(Content revision data)
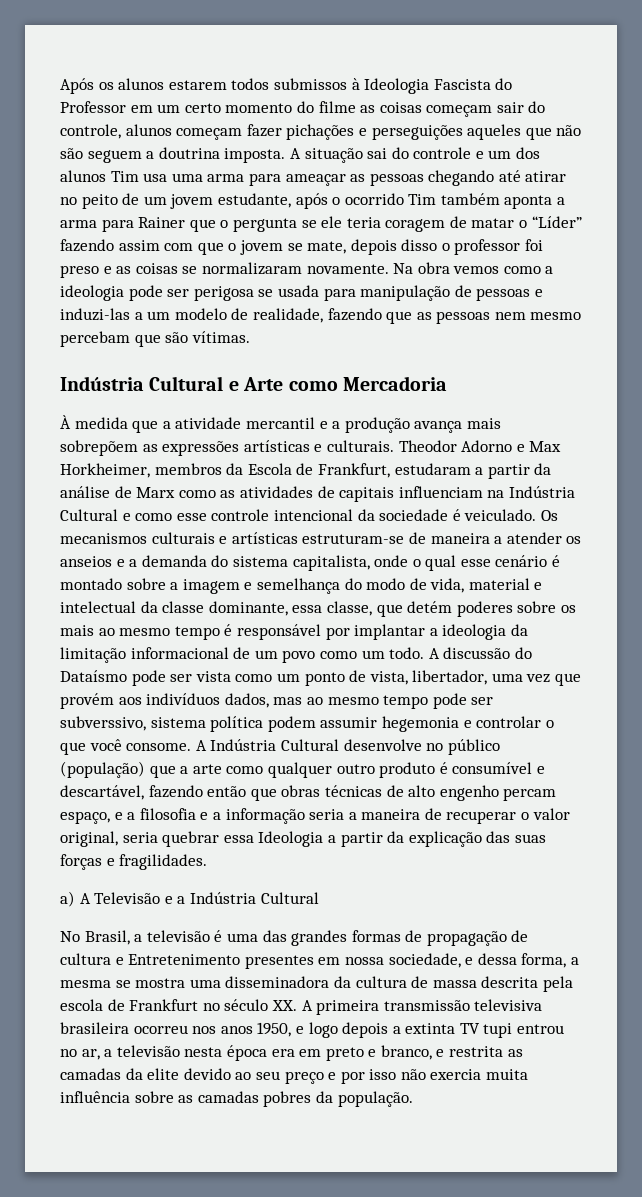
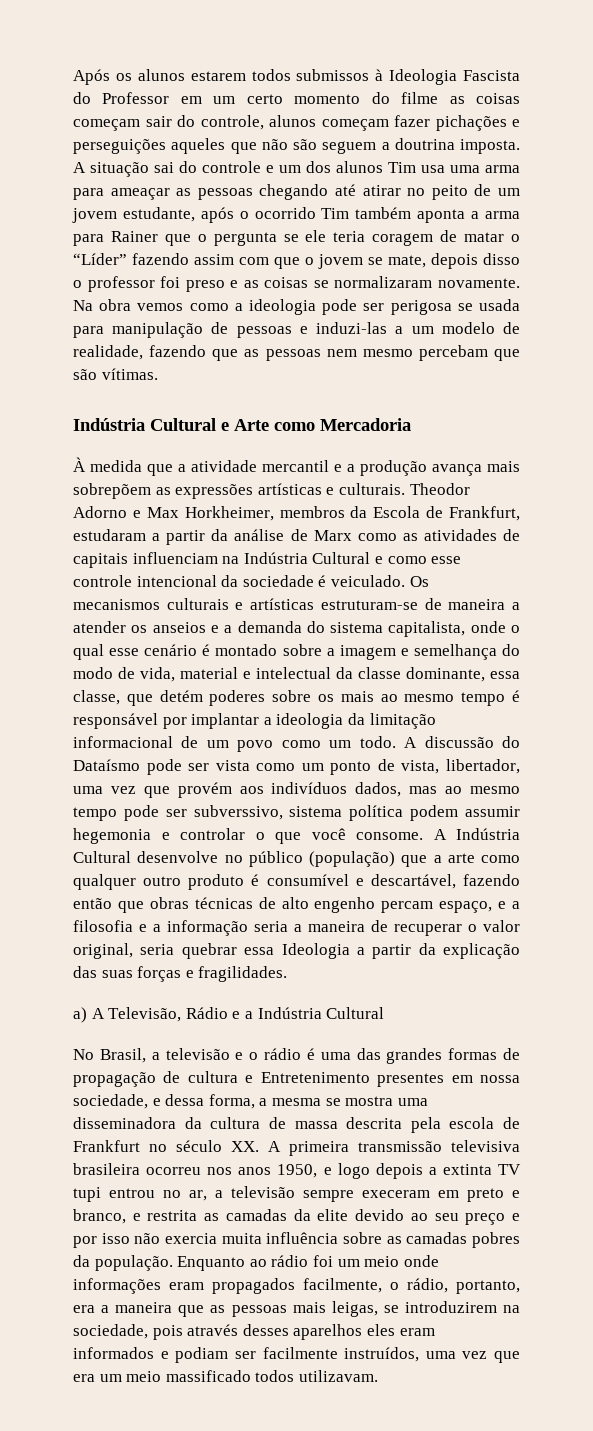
[94,892,161,904] Televisão -> [108,1007,228,1022] Televisão, Rádio
(210, 936) none -> [235,1048,301,1060] e o rádio
[184,1045,295,1061] nesta época era -> [303,1190,430,1202] sempre execeram
(413, 1099) none -> [177,1255,439,1271] [73,1278,520,1294] [73,1301,520,1317] [73,1324,435,1340] [73,1347,520,1363] [73,1370,378,1382] Enquanto ao rádio foi um meio onde informações eram propagados facilmente, o rádio, portanto, era a maneira que as pessoas mais leigas, se introduzirem na sociedade, pois através desses aparelhos eles eram informados e podiam ser facilmente instruídos, uma vez que era um meio massificado todos utilizavam.

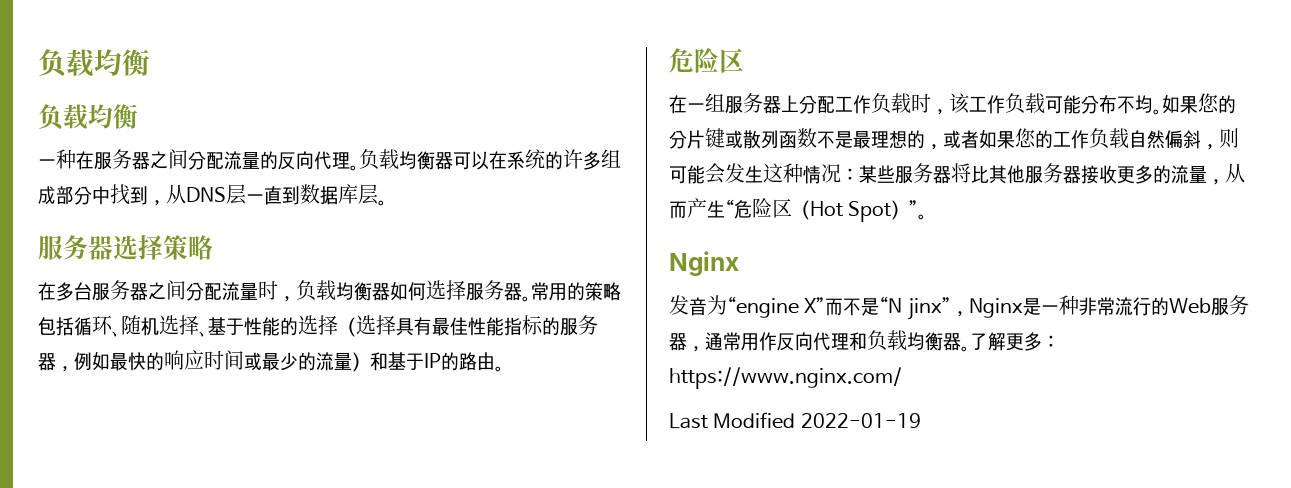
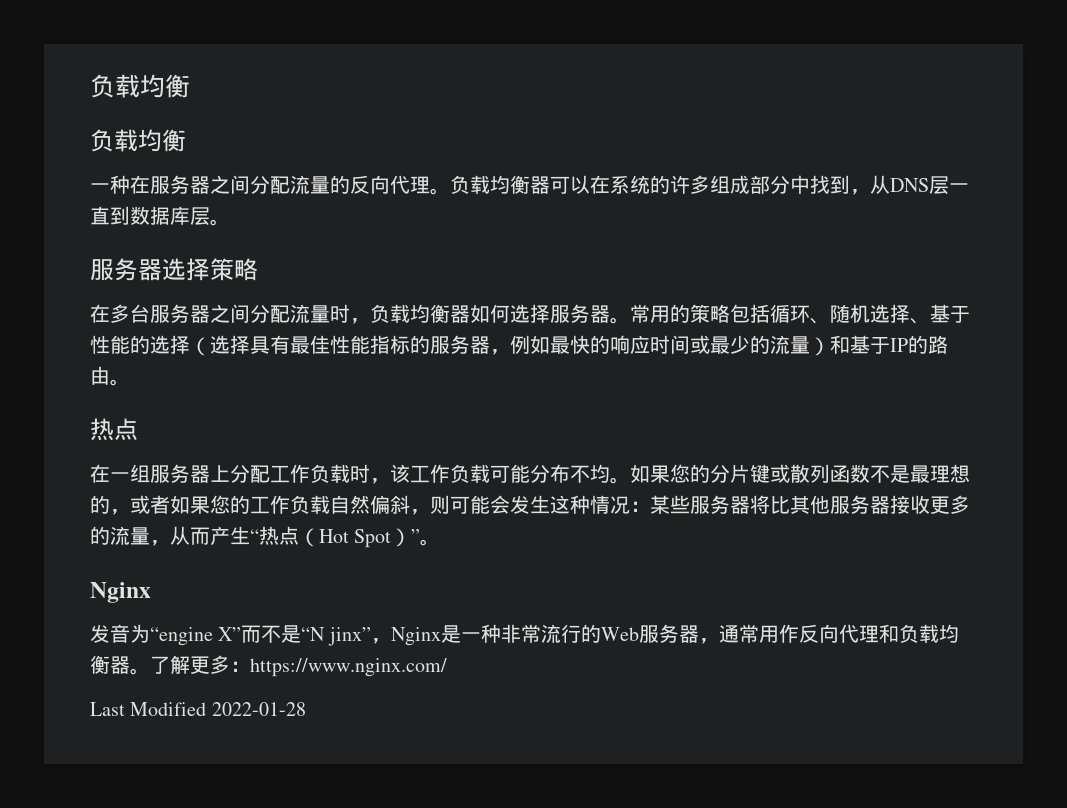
[669,48,744,73] 危险区 -> [90,418,138,441] 热点
[734,198,792,219] 危险区 -> [259,526,299,545] 热点
[800,413,921,428] 2022-01-19 -> [211,702,306,716] 2022-01-28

**WORK TO COMPLETE:** Set down exactly the lines that begin with the one containing "[734,198,792,219] 危险区 -> [259,526,299,545] 热点" and end with the last line above, and no others.

**TASK OUTPUT:**
[734,198,792,219] 危险区 -> [259,526,299,545] 热点
[800,413,921,428] 2022-01-19 -> [211,702,306,716] 2022-01-28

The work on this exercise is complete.